In trepidation, I stepped into my humble abode, only to find that my beloved generator and all the wires had been kidnapped – it was small enough to fit into an big overnight bag. Unbelievable, I thought. It was all gone. I raised a hue and cry, searching for my possession in nooks and crannies but no one knew what had happened.
I gazed into the darkness which had only a few bulbs dotting the night shaking my head in sorrow and dismay. I knew that I would have to save for many more months to buy it back from the man under the bridge.
Maybe? I am not sure.
It’s a jungle our here!
© Jacqueline Oby-Ikocha
P.S.: To aid understanding, please check below for meanings of words which have been written in pidgin English.
Glossary of words.
Pidgin: This is an English-based pidgin and creole language commonly spoken across Nigeria.
Mushin: A suburb located in Lagos State, Nigeria. It is a largely congested residential area with inadequate sanitation and low-quality housing.

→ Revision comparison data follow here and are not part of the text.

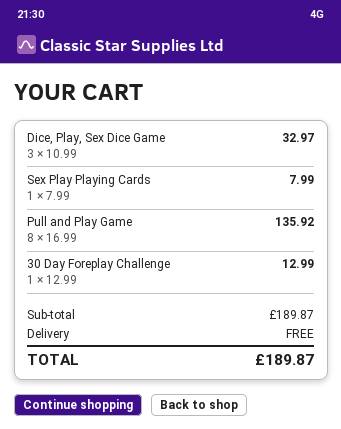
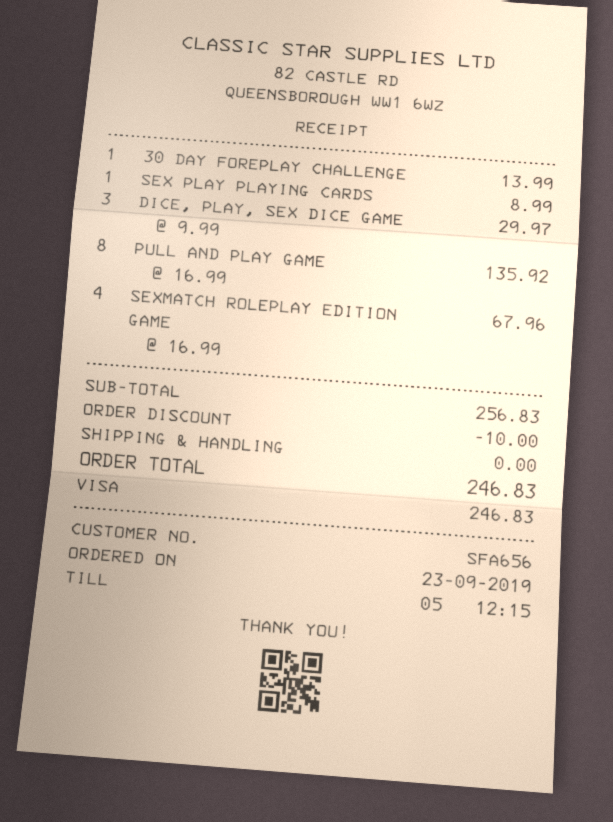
Dice, Play, Sex Dice Game: 3 x 10.99 = 32.97 -> 3 x 9.99 = 29.97
Sex Play Playing Cards: 1 x 7.99 = 7.99 -> 1 x 8.99 = 8.99
30 Day Foreplay Challenge: 1 x 12.99 = 12.99 -> 1 x 13.99 = 13.99
SEXMATCH ROLEPLAY EDITION GAME: none -> 4 x 16.99 = 67.96
subtotal: 189.87 -> 256.83
discount: none -> 10.00
total: 189.87 -> 246.83

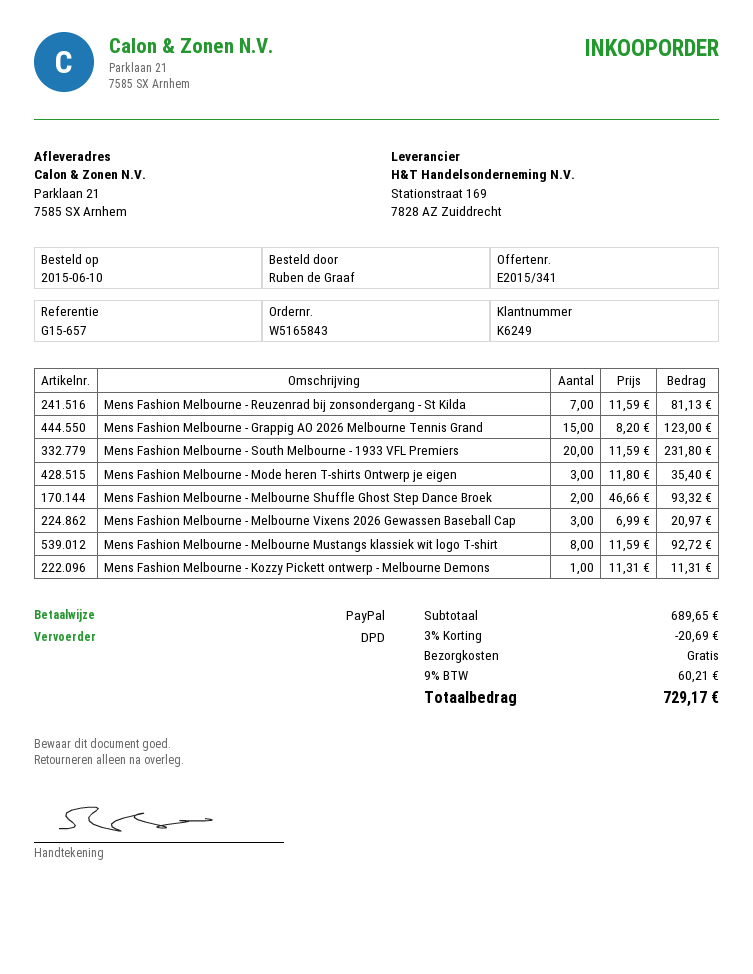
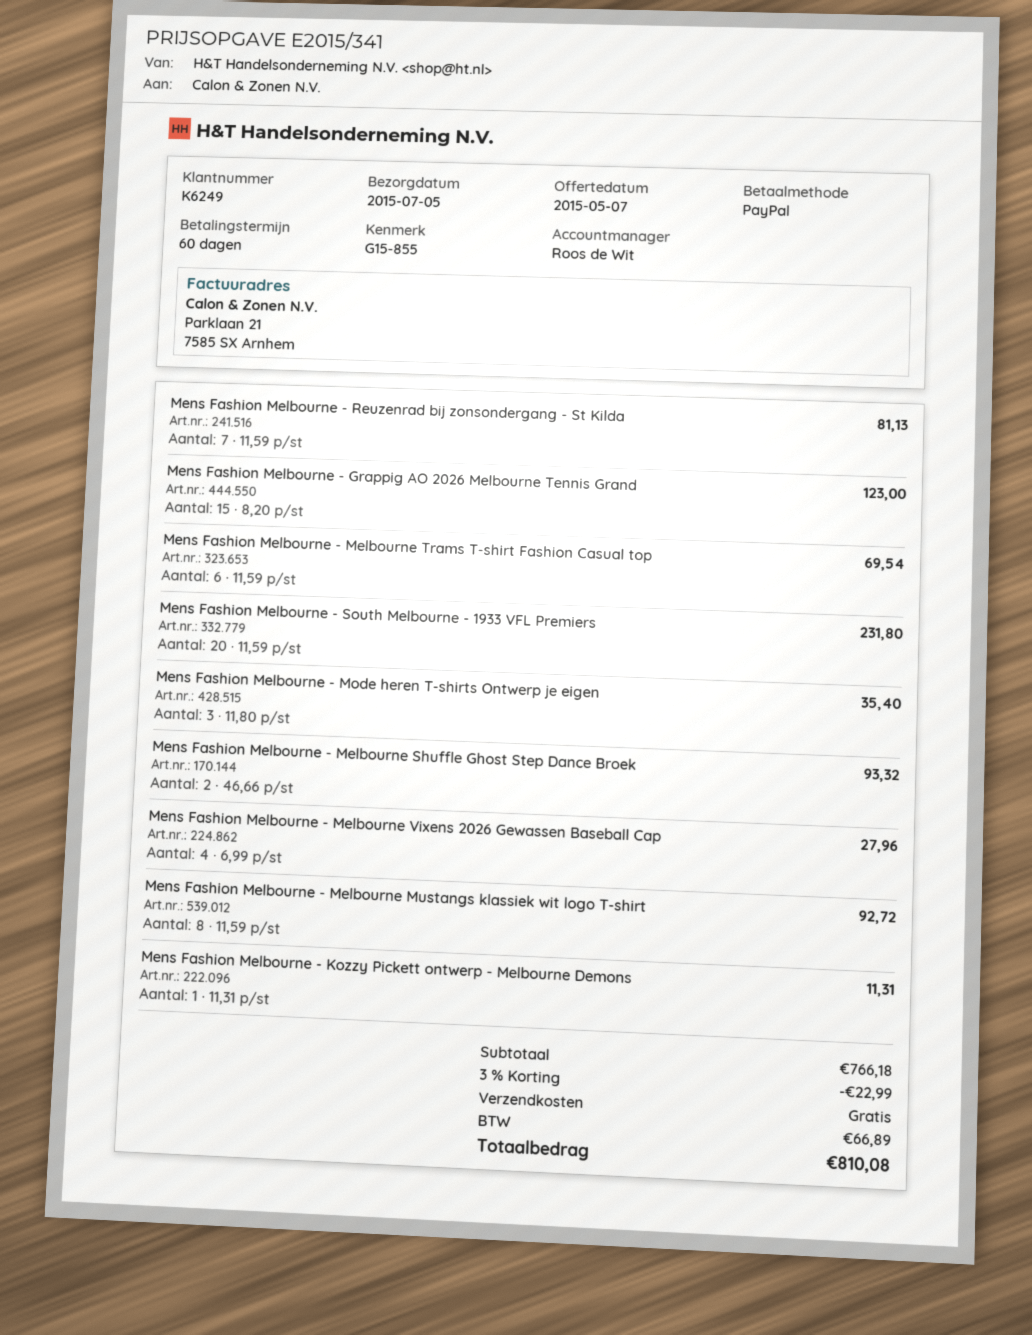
reference: G15-657 -> G15-855
Mens Fashion Melbourne - Melbourne Vixens 2026 Gewassen Baseball Cap: 3 x 6.99 = 20.97 -> 4 x 6.99 = 27.96
Mens Fashion Melbourne - Melbourne Trams T-shirt Fashion Casual top: none -> 6 x 11.59 = 69.54
subtotal: 689.65 -> 766.18
discount: 3% = 20.69 -> 3% = 22.99
tax: 60.21 -> 66.89
total: 729.17 -> 810.08

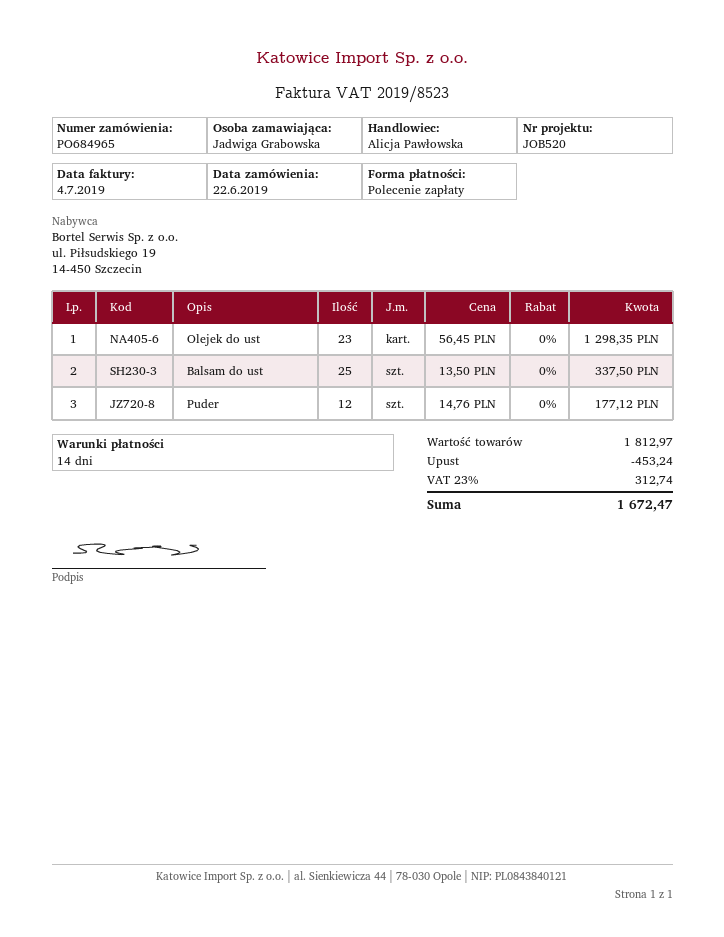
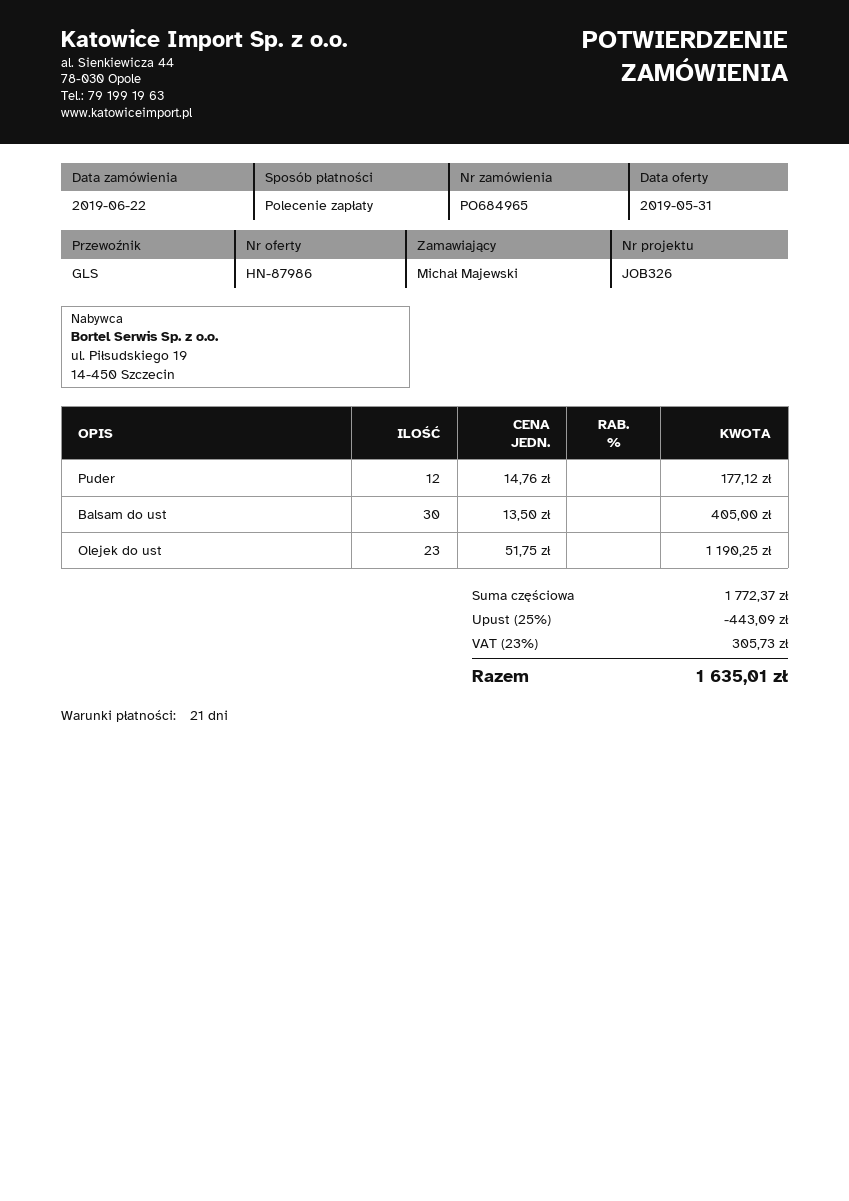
payment terms: 14 days -> 21 days
reference: JOB520 -> JOB326
ordered by: Jadwiga Grabowska -> Michał Majewski
Olejek do ust: 23 x 56.45 = 1298.35 -> 23 x 51.75 = 1190.25
Balsam do ust: 25 x 13.50 = 337.50 -> 30 x 13.50 = 405.00
subtotal: 1812.97 -> 1772.37
discount: 453.24 -> 443.09
tax: 23% = 312.74 -> 23% = 305.73
total: 1672.47 -> 1635.01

I better pass my neighbor, generator: Refers to the small generator (tiger) that is below 2kva.
Tokunbo: This has multiple meanings, but the predominant meaning here refers to used cars.
Wash it: To celebrate something good, like a house warming for a new home, a new job etc
Goat meat pepper soup: Goat meat made in a hot and spicy broth
Iya Bose: Bose is a shortened Yoruba name, and Iya Bose means Bose’s mother
Beer parlour: A tavern where beer is served
Bukka: Local food canteens
Baba Ijebu: Indigenous Lotto
Face me, I face you: A term used to describe a type of residential building in Nigeria, where a group of one or two room apartments have their doors facing each other along a walkway that leads to the main entrance of the building which consists the apartments.